Using java.util.Timer for Scheduled and Delayed Tasks in Java
This article explains how to use java.util.Timer for one‑time and periodic task scheduling, covering constructors, instance methods, daemon‑thread behavior, handling past dates, negative delays, multiple tasks, and proper shutdown, with complete code examples and execution results.
In many projects you need to run tasks after a delay or at regular intervals, such as automatically generating reports, exporting Excel files, or sending push notifications. The JDK class java.util.Timer provides a simple way to schedule these tasks.
Constructors
Timer() – creates a new timer with a non‑daemon thread.
Timer(boolean isDaemon) – creates a timer whose worker thread can be a daemon.
Timer(String name) – creates a timer with a named thread.
Timer(String name, boolean isDaemon) – creates a named timer that may be a daemon.
Instance methods
cancel() – terminates the timer and discards pending tasks.
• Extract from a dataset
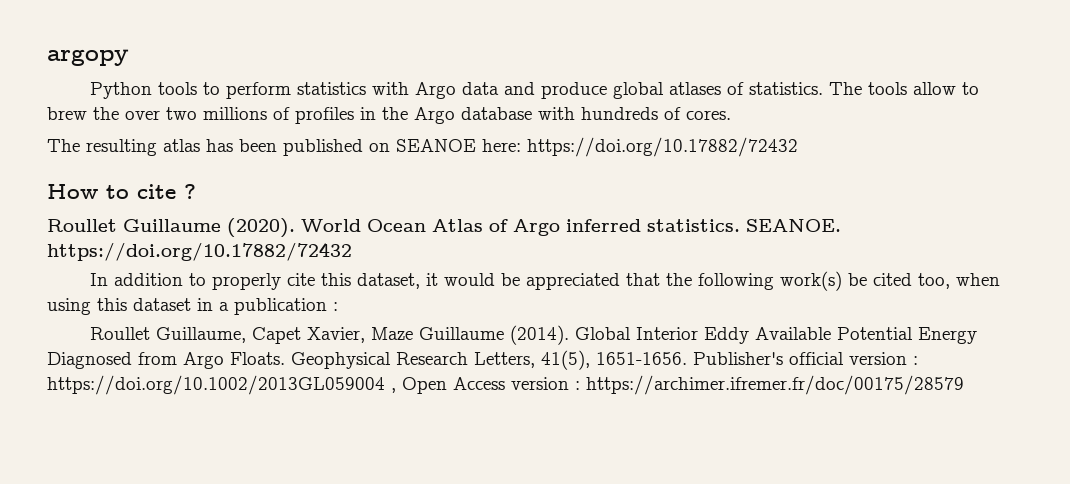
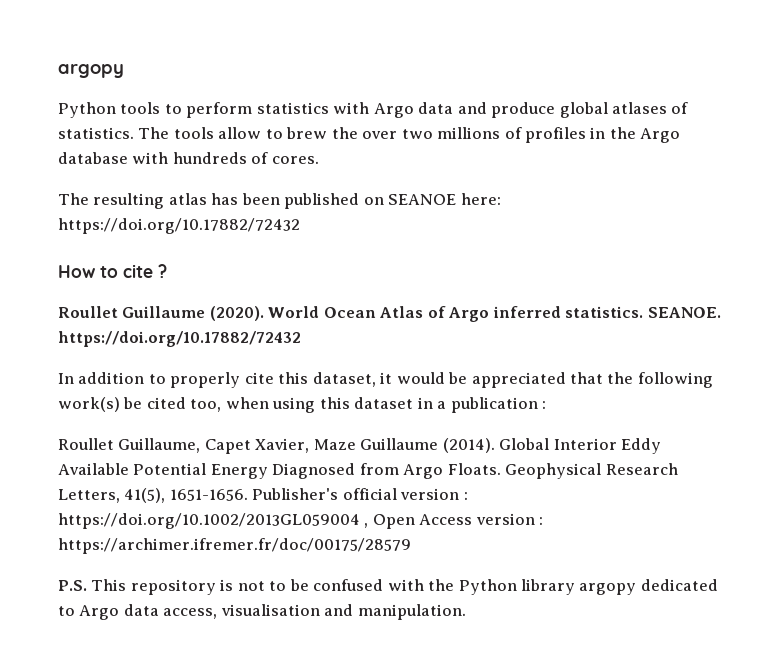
(964, 385) none -> [58,579,718,595] [58,604,466,620] // P.S. This repository is not to be confused with the Python library argopy dedicated to Argo data access, visualisation and manipulation.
purge() – removes cancelled tasks from the queue.
schedule(TimerTask task, Date time) – runs a task at a specific time.
schedule(TimerTask task, Date firstTime, long period) – runs a task repeatedly with a fixed delay.
schedule(TimerTask task, long delay) – runs a task after a delay.
schedule(TimerTask task, long delay, long period) – runs a task after a delay and then repeatedly with a fixed delay.
scheduleAtFixedRate(TimerTask task, Date firstTime, long period) – runs a task at a fixed rate.
scheduleAtFixedRate(TimerTask task, long delay, long period) – runs a task at a fixed rate after an initial delay.
Key observations
When the timer is created with the default constructor, its worker thread is non‑daemon, so the JVM will not exit until all scheduled tasks finish.
Creating a timer with new Timer(true) makes the worker thread a daemon; the JVM may exit as soon as the main thread ends, even if tasks are still pending.
Scheduling with a past Date causes the task to run immediately; a negative delay throws IllegalArgumentException .
Long‑running tasks block the timer’s single thread, delaying subsequent tasks; therefore avoid blocking operations inside a TimerTask .
When many tasks are scheduled, the accumulated execution offset grows because the timer processes tasks sequentially.
Use cancel() on a TimerTask to stop a single task and purge() on the timer to clean up cancelled tasks.
Calling timer.cancel() stops the timer entirely and terminates its worker thread.
Code examples
import java.util.Date;
import java.util.Timer;
import java.util.TimerTask;
import static java.lang.System.currentTimeMillis;
import static java.lang.Thread.currentThread;
import static java.text.MessageFormat.format;
public class Task {
private static final long SECOND = 1000;
public static void main(String[] args) {
Runtime.getRuntime().addShutdownHook(new Thread(() -> {
System.out.println(format("Program end time: {0}", currentTimeMillis()));
}));
long start = currentTimeMillis();
System.out.println(format("Program start time: {0}", start));
Timer timer = new Timer();
timer.schedule(new TimerTask() {
@Override
public void run() {
long expected = start + 10 * SECOND;
long actual = currentTimeMillis();
long offset = actual - expected;
System.out.println(format("Task runs on thread [{0}], expected [{1}], actual [{2}], offset [{3}]",
currentThread().getName(), expected, actual, offset));
}
}, new Date(start + 10 * SECOND));
}
}The article continues with variations that use daemon timers, schedule tasks with negative delays (which raise an exception), add multiple tasks to illustrate sequential execution, and demonstrate periodic scheduling with schedule versus scheduleAtFixedRate . Finally, it shows how to stop individual tasks, purge cancelled ones, and cancel the whole timer.
Conclusion
java.util.Timer is a practical utility for delayed and periodic execution in Java, but developers must be aware of its single‑threaded nature, daemon‑thread impact on JVM shutdown, and the importance of avoiding long‑running or blocking tasks to maintain timing accuracy.